Last Monday, on his radio show, Hannity interviewed a Doctor in a New York hotspot. Doctor said, he treated 350 patients of his and 150 in another area with hydroxychloroquine, antibiotics and zinc sulfate . At that time, he had had none going to hospital and none dead.

Next day Hannity had another New York doctor on who was also treating his patients with hydroxychloroquine - he was more coy about citing facts and figures, but said his results from using the anti-malaria drug on patients were positive.

On Saturday, Tucker Carlson had another doctor on describing the nightmare in New York hospitals. The Doctor then stated that he was using the anti-malaria drug as a prophylactic.

And New York Governor Cuomo was procuring 750,000 doses of the malaria drug chloroquine; 70,000 doses of its derivative, hydroxychloroquine; and 10,000 doses of the antibiotic Zithromax.

After President Trump expressed optimism over the results that French doctors had gotten with the drugs, and he had ordered the FDA to fast track testing of hydroxychloroquine, the Governors of Nevada and Michigan then passed orders preventing their doctors from using hydroxychloroquine on their patients,

These reports sort of raised a lot of questions to me like -
Would it not be a simple statistical test to see if, on contracting the virus, the population of people currently taking the drug for Lupus and arthritis have a significantly lower hospitalisation and death rate than the general population?

Would it not be a simple statistical test to compare the hundreds already treated with the drugs after contracting the virus, to an equivalent number of people who contracted the virus a few weeks prior who weren't treated?

What's up with those State Governors banning its use? and

Is the drug useless, or are New Yorkers and people here and in other countries now dying needlessly?

Then, on The Bolt Report tonight, he reported that New York health workers are now on the anti-malaria drug.
And that France and Italy now allows it to be used in some cases.
And that our health workers will be starting a trial in three weeks.

So, is this some kind of Right Wing Conspiracy in presenting the information above?
Or, does a partial cure fo rthe epidemic exist, but it doesn't work for the public ......but it is good for health workers? (Kind of reminds me of our Face Mask discussion)

Any thoughts?
Regards,
Renato
 
It is kind of hard to do a randomised trial of critical patients.
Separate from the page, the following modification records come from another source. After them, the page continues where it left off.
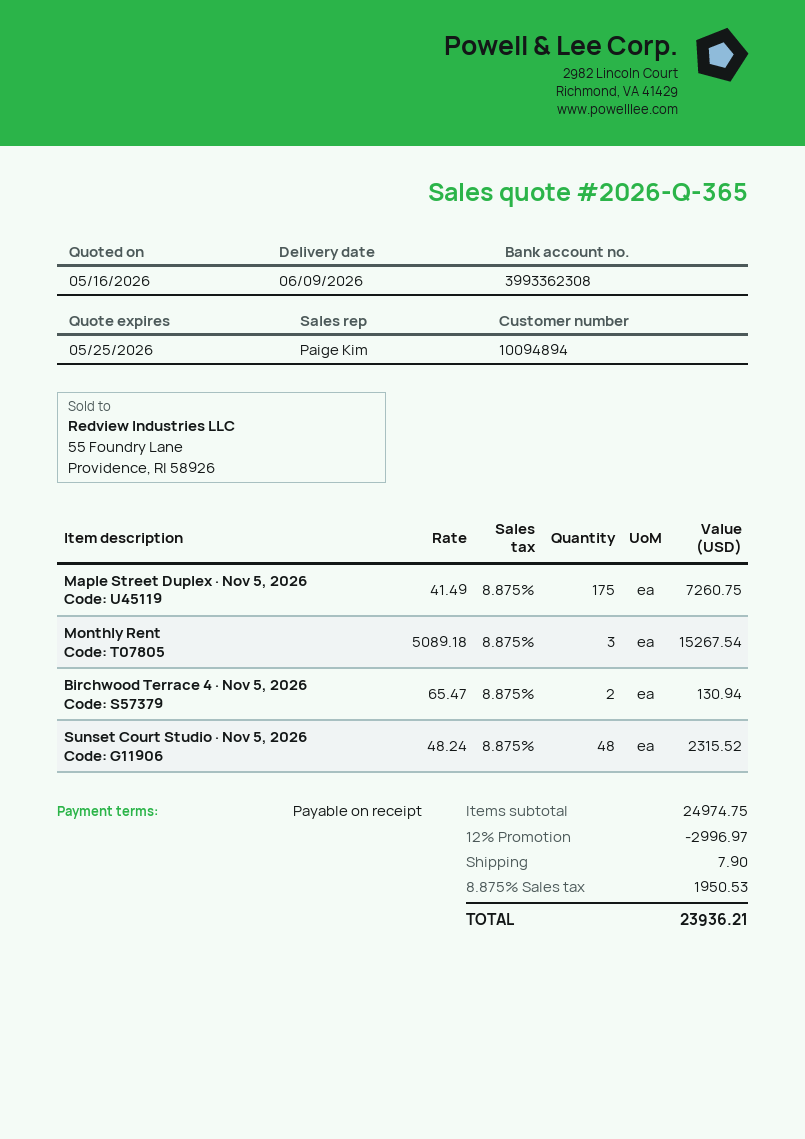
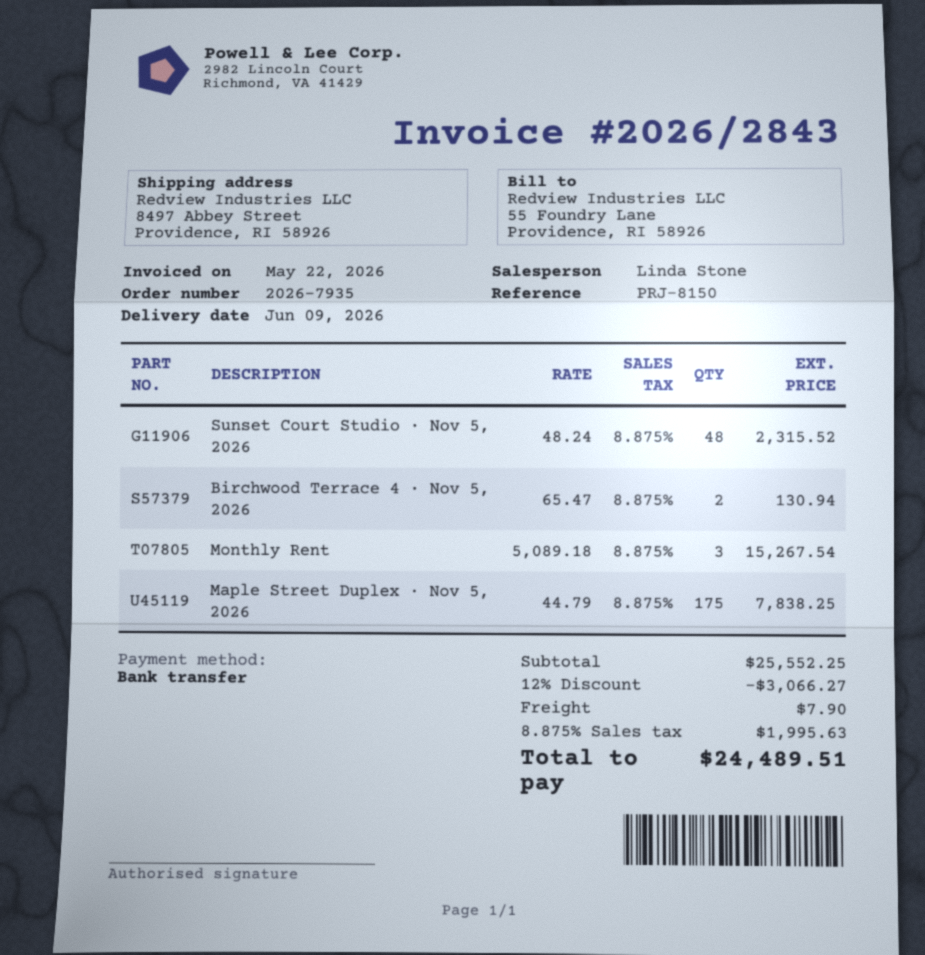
sales rep: Paige Kim -> Linda Stone
Maple Street Duplex · Nov 5, 2026: 175 x 41.49 = 7260.75 -> 175 x 44.79 = 7838.25
subtotal: 24974.75 -> 25552.25
discount: 12% = 2996.97 -> 12% = 3066.27
tax: 8.875% = 1950.53 -> 8.875% = 1995.63
total: 23936.21 -> 24489.51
Their test of infected patients showed significantly quicker recovery times for those with hydroxychloroquine than those without.

Useful to know, if accurate, for further investigation, especially for forecasting times spent in treatment/hospital.
Regards,
Renato
On the contrary large multi-centre RCTs are frequently conducted in critically ill patients.
They are the cornerstone of quality clinical practice improvement.
 
Let me refresh you.



Sure, let's put these people who have been on Plaquenil successfully for years, on steroi_s for the duration and deal with that mess once Covid has long gone. And hope that in the meantime, they don't experience
  • liver disease, such as liver tumors and cysts.
  • kidney disease.
  • heart attack and stroke.
  • altered mood, irritability, increased aggression, depression or suicidal tendencies.
Painkillers? give me a break. Every lupus sufferer I know, and I know more than just 1, (😉) experiences arthritis. My niece in her late twenties, was using a walking stick at times. Until she started plaquenil. It wasn't until in her 30's that the markers for Lupus came through enough for the diagnosis of Lupus came through, before that, she was, as you flick off, merely an arthritis suffer. She did dreadfully on steroi_s. I was luckier, my markers turned to Lupus much quicker but I was older. Although maybe they were always there but not tested for.
Not sure what you are going on about.

I said it was fair enough the governors being concerned about people with Lupus, and you somehow - in a manner I do not understand - claim I had trivialised it by that statement?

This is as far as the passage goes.